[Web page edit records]

━━━━━━━━━━━━━━━━

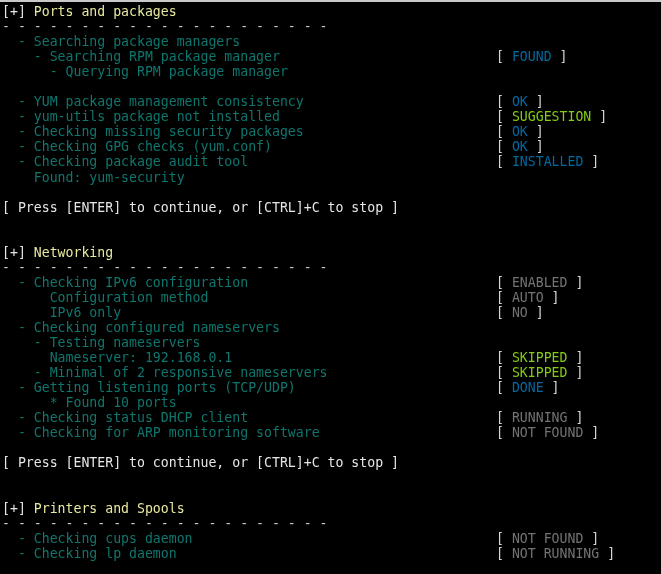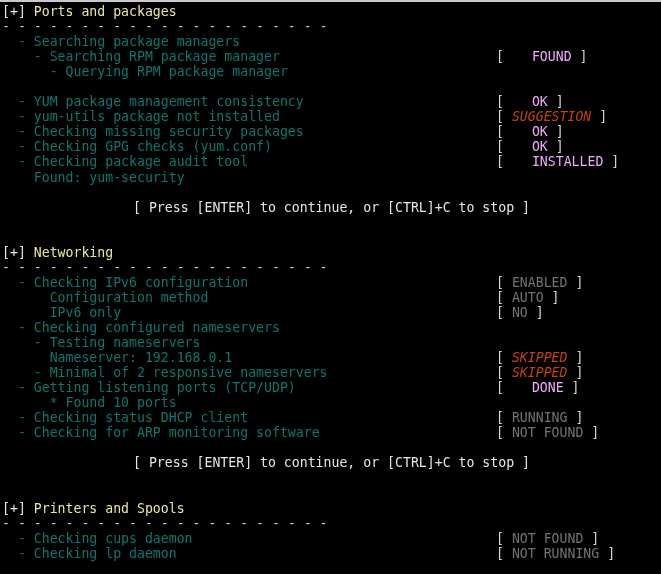"FOUND" .st-green { color: #f0abfc -> #0369a1; margin-left: 20px -> none }
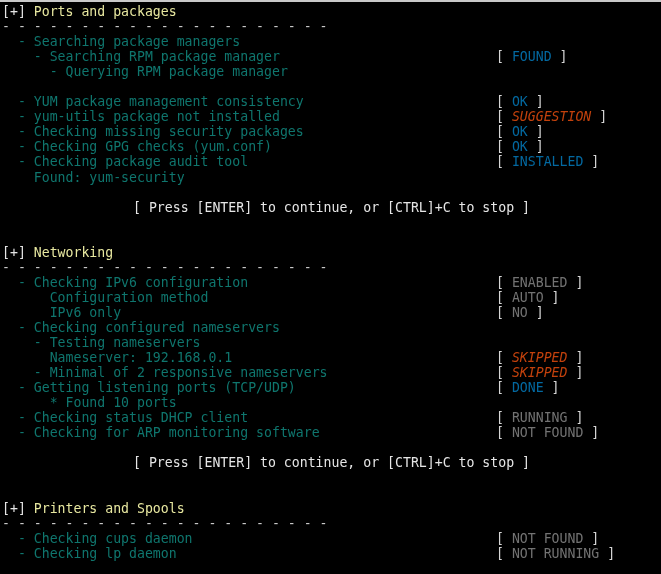"SUGGESTION" .st-yellow { color: #c2410c -> #84cc16; font-style: italic -> none }
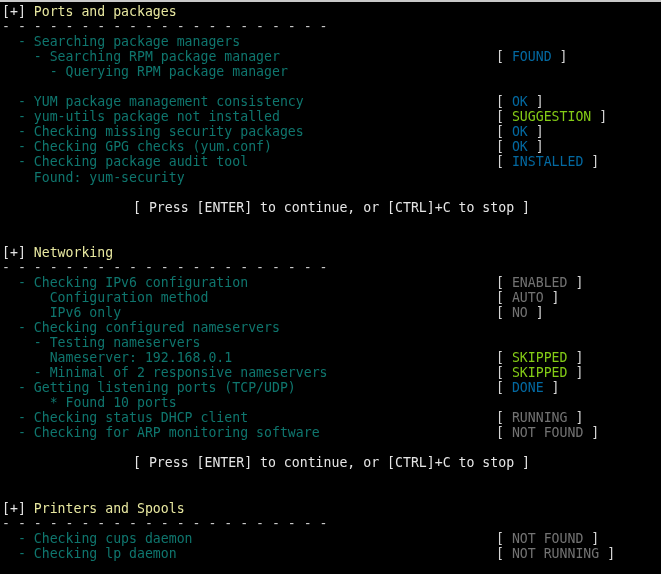"[ Press [ENTER] to continue," .prompt { text-align: center -> none }
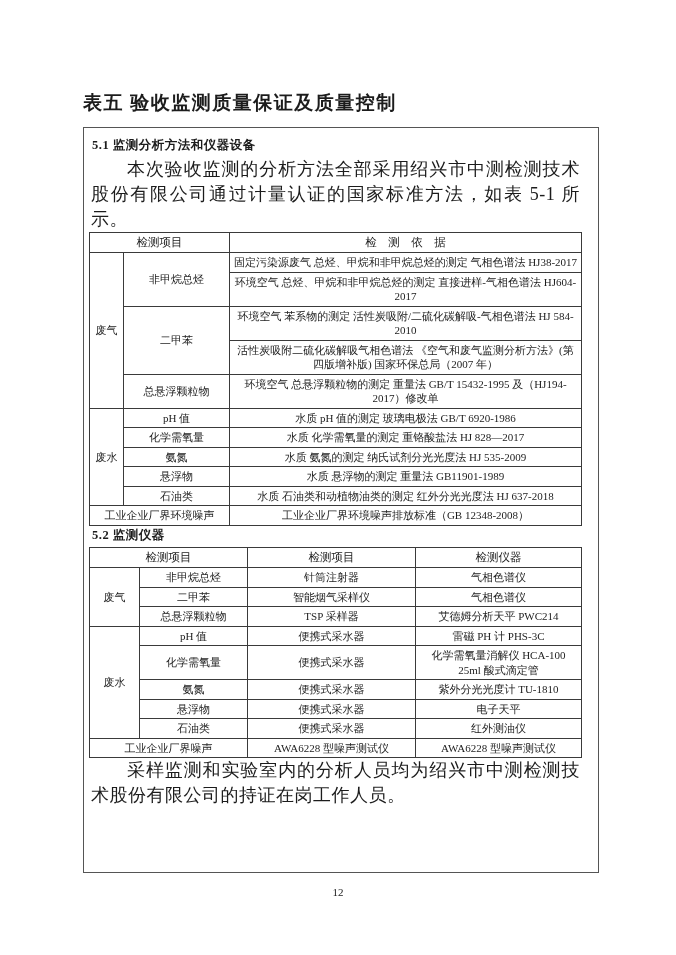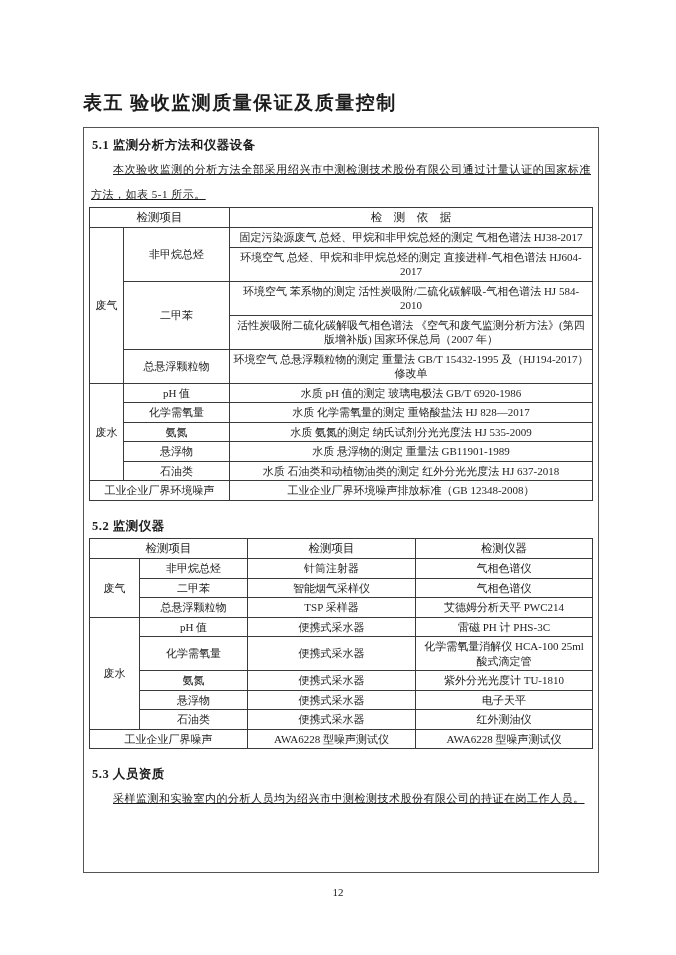"5.1 监测分析方法和仪器设备" .content-box { padding: 7px 5px 0 5px -> 7px 16px 0 5px }
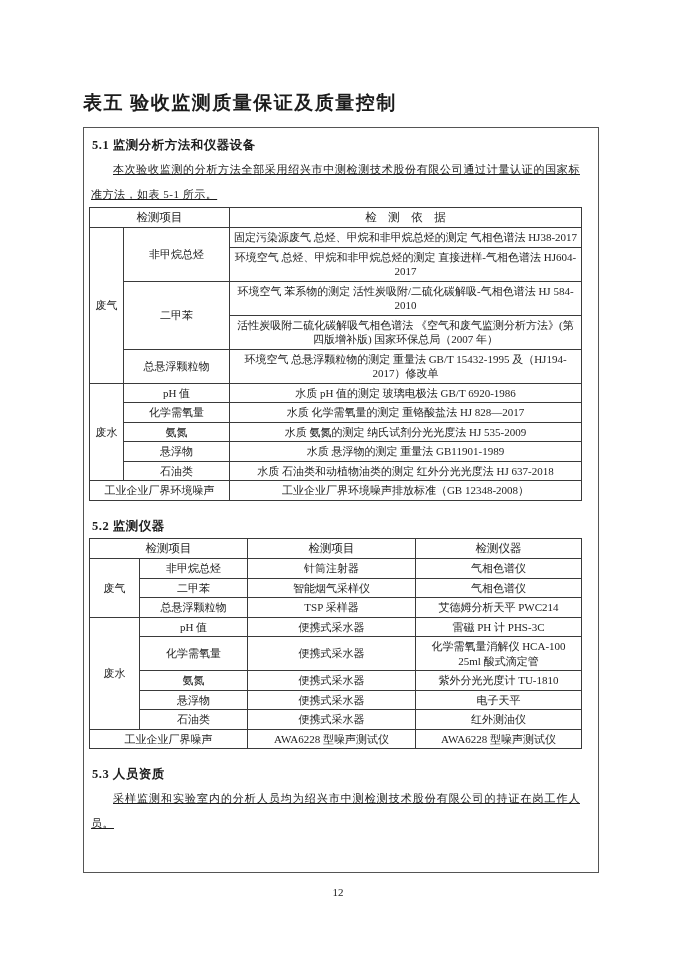"本次验收监测的分析方法全部采用绍兴市中测检测技术股份有限公司通过计量认证的国家标" .para { font-size: 11px -> 18px; text-decoration: underline -> none }
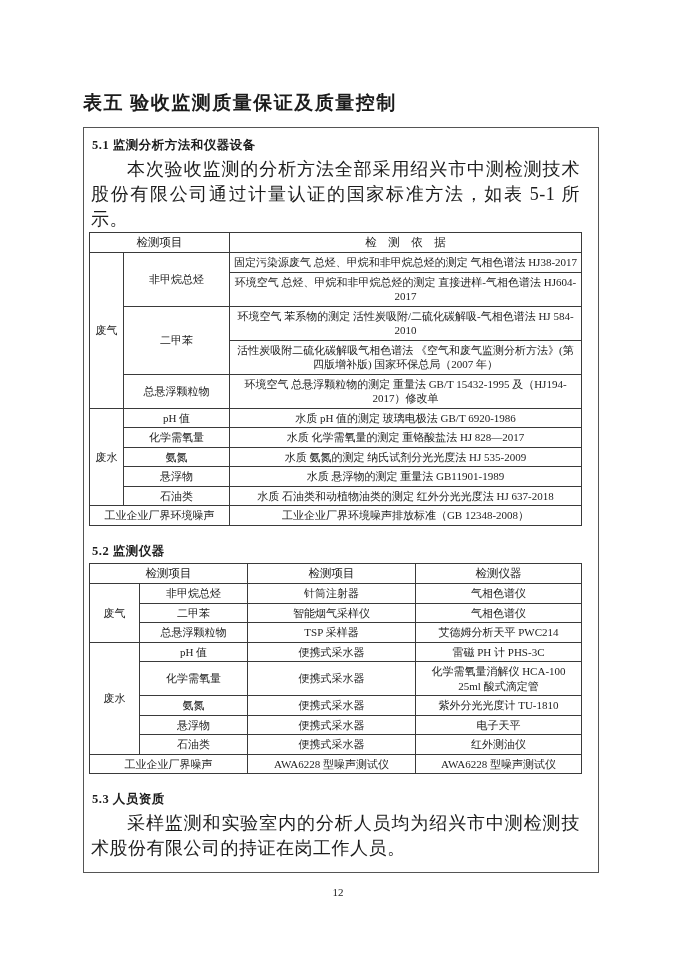"5.2 监测仪器" .sec-heading.spaced { margin-top: 17px -> 1px }
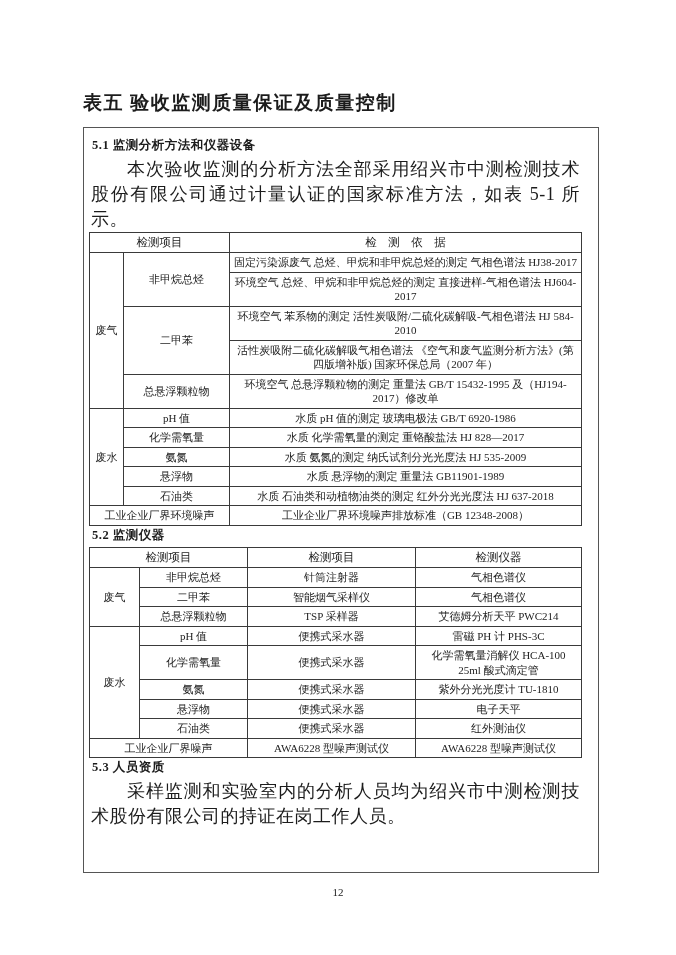"5.3 人员资质" div.sec-heading { html: <div>5.3 人员资质</div> -> none }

━━━━━━━━━━━━━━━━

* **Requirement**: Your task is to restate every record word for word. Omit all pictures.

* **Answer space**:
"FOUND" .st-green { color: #f0abfc -> #0369a1; margin-left: 20px -> none }
"SUGGESTION" .st-yellow { color: #c2410c -> #84cc16; font-style: italic -> none }
"[ Press [ENTER] to continue," .prompt { text-align: center -> none }
"5.1 监测分析方法和仪器设备" .content-box { padding: 7px 5px 0 5px -> 7px 16px 0 5px }
"本次验收监测的分析方法全部采用绍兴市中测检测技术股份有限公司通过计量认证的国家标" .para { font-size: 11px -> 18px; text-decoration: underline -> none }
"5.2 监测仪器" .sec-heading.spaced { margin-top: 17px -> 1px }
"5.3 人员资质" div.sec-heading { html: <div>5.3 人员资质</div> -> none }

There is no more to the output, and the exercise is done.